■ **Work request**
Every line in the records below between the one holding "(332, 287) none" and the one holding "(252, 484) none", inclusive, is to be set down exactly; all other lines are to be left out.

■ **Data for the task**

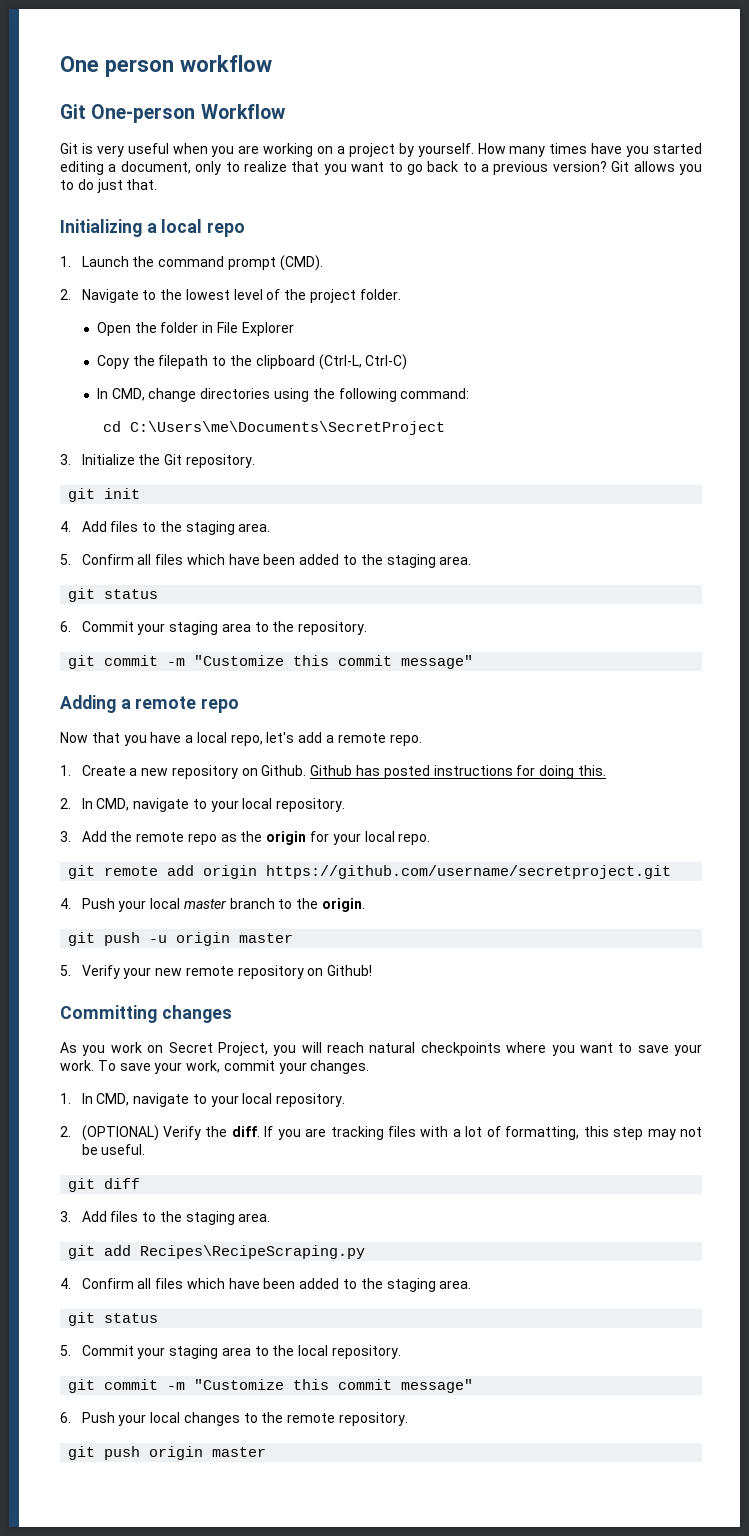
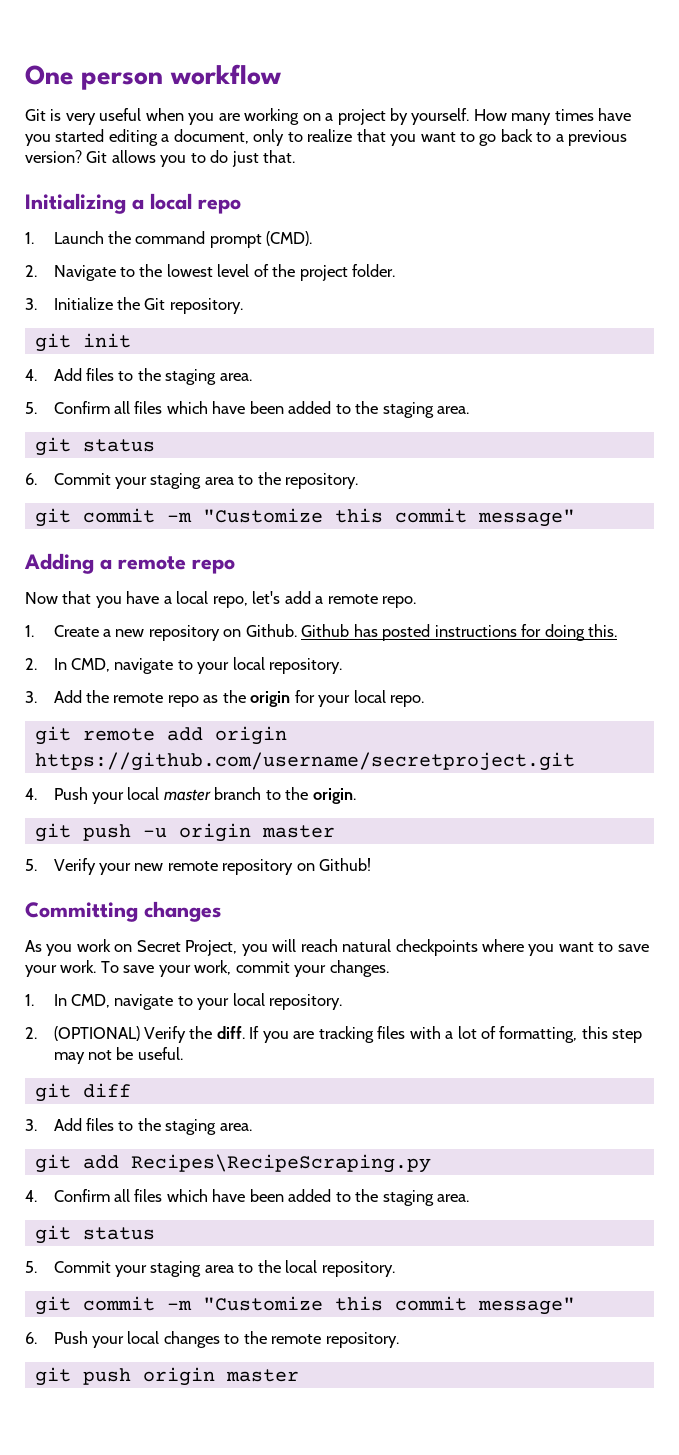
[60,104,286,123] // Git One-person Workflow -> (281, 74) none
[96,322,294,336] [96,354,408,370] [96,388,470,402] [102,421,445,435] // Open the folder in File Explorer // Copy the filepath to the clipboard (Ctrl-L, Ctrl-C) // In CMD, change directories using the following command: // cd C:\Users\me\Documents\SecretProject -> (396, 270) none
---
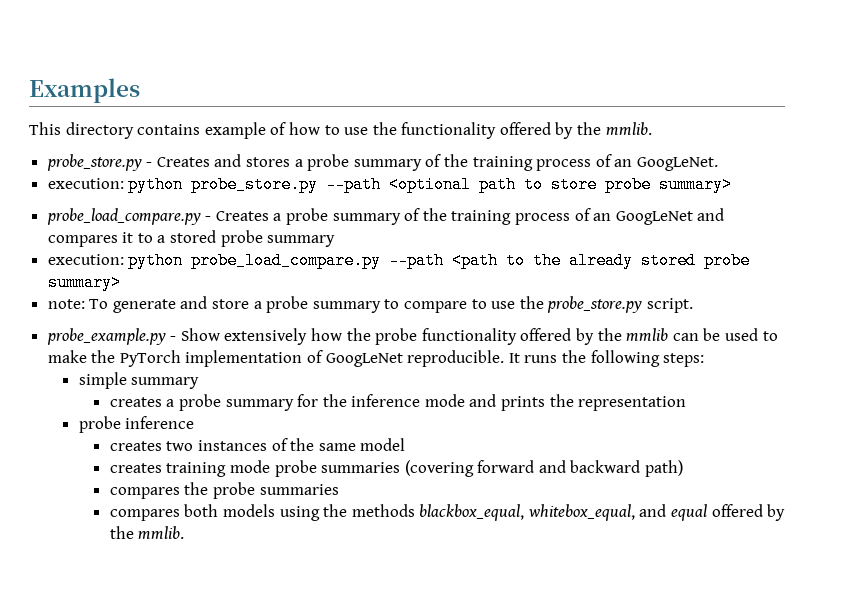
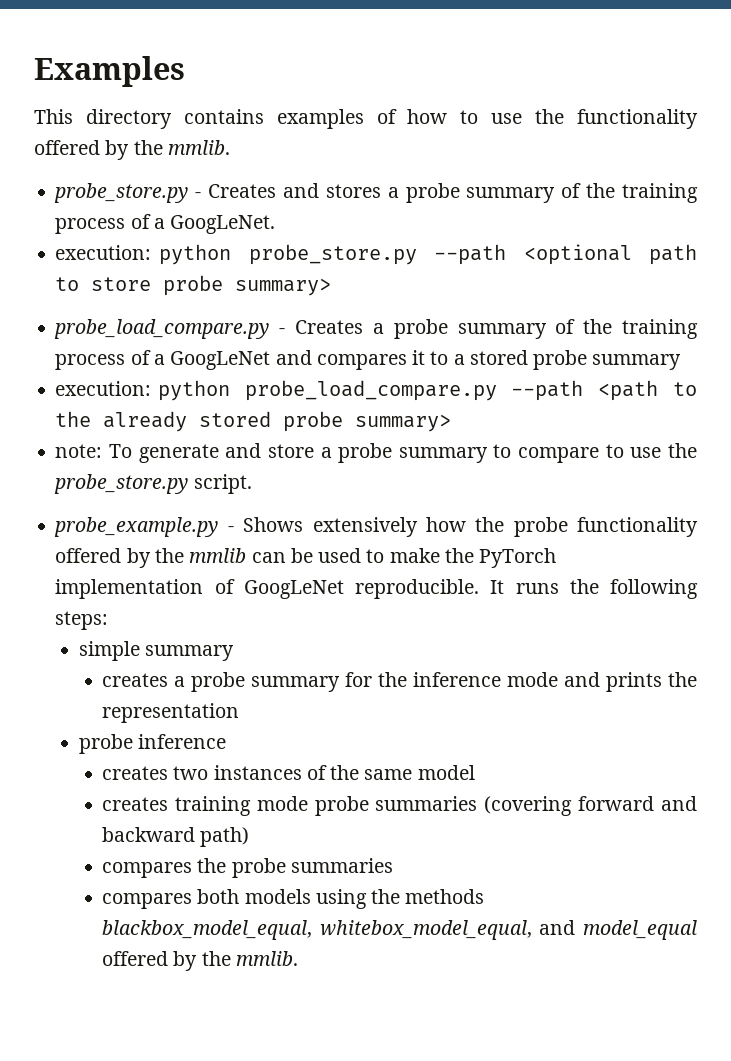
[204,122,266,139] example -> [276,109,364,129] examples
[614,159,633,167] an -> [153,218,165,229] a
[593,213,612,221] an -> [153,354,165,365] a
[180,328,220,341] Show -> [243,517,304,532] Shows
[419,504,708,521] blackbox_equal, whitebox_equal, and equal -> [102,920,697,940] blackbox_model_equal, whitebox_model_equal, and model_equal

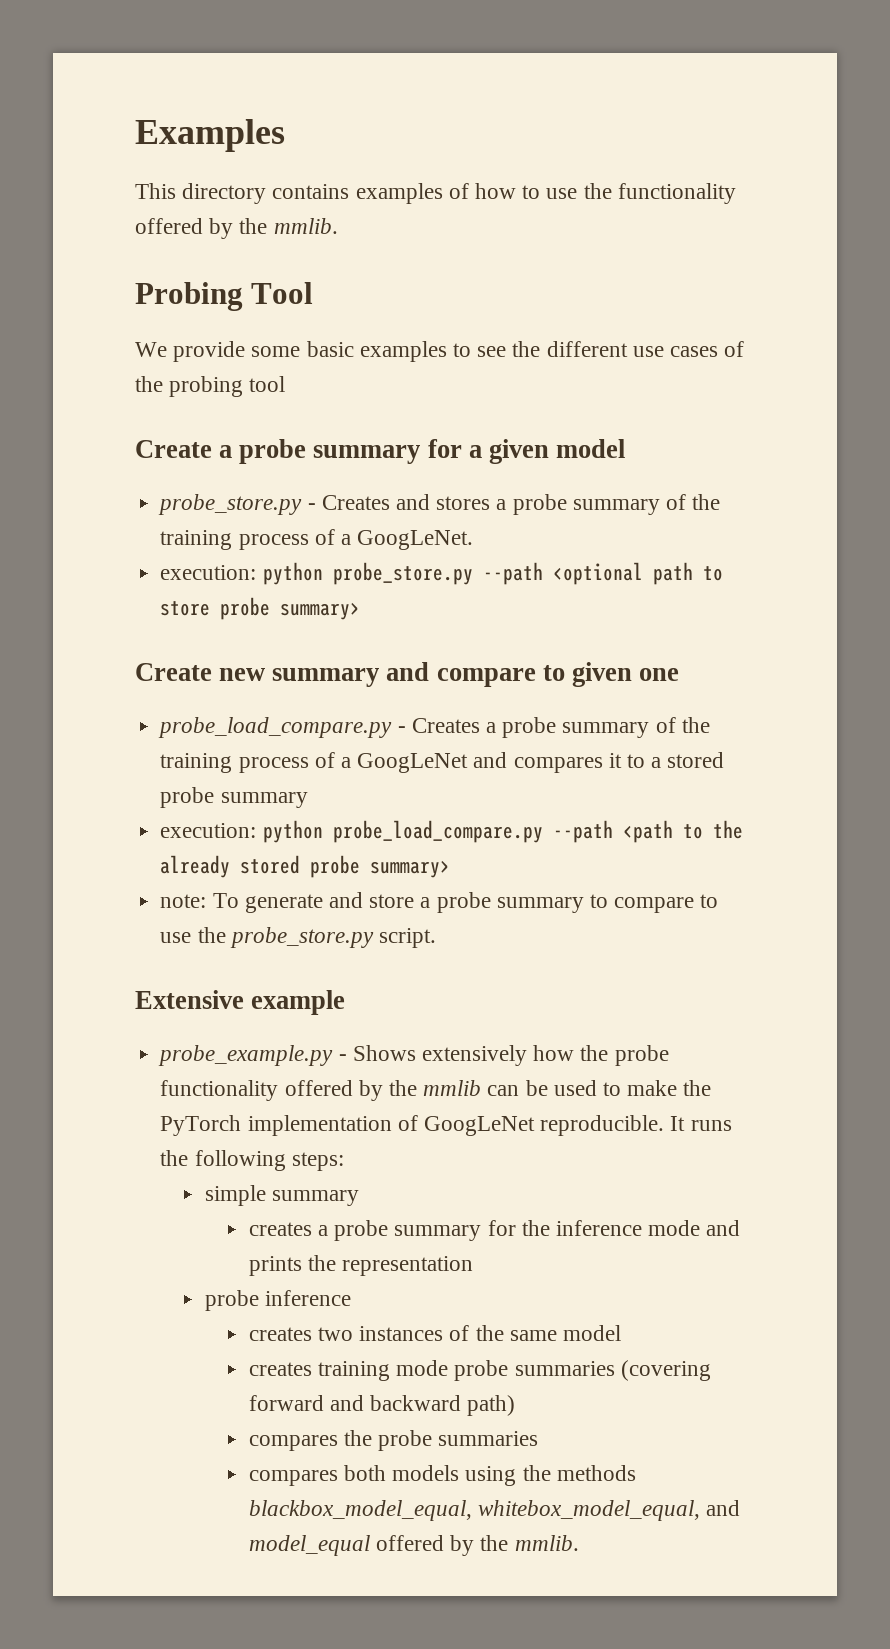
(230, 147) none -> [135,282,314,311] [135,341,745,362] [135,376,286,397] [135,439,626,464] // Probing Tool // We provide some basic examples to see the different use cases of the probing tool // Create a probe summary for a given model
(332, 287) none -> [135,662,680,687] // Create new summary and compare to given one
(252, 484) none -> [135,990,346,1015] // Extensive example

■ **Response**
(332, 287) none -> [135,662,680,687] // Create new summary and compare to given one
(252, 484) none -> [135,990,346,1015] // Extensive example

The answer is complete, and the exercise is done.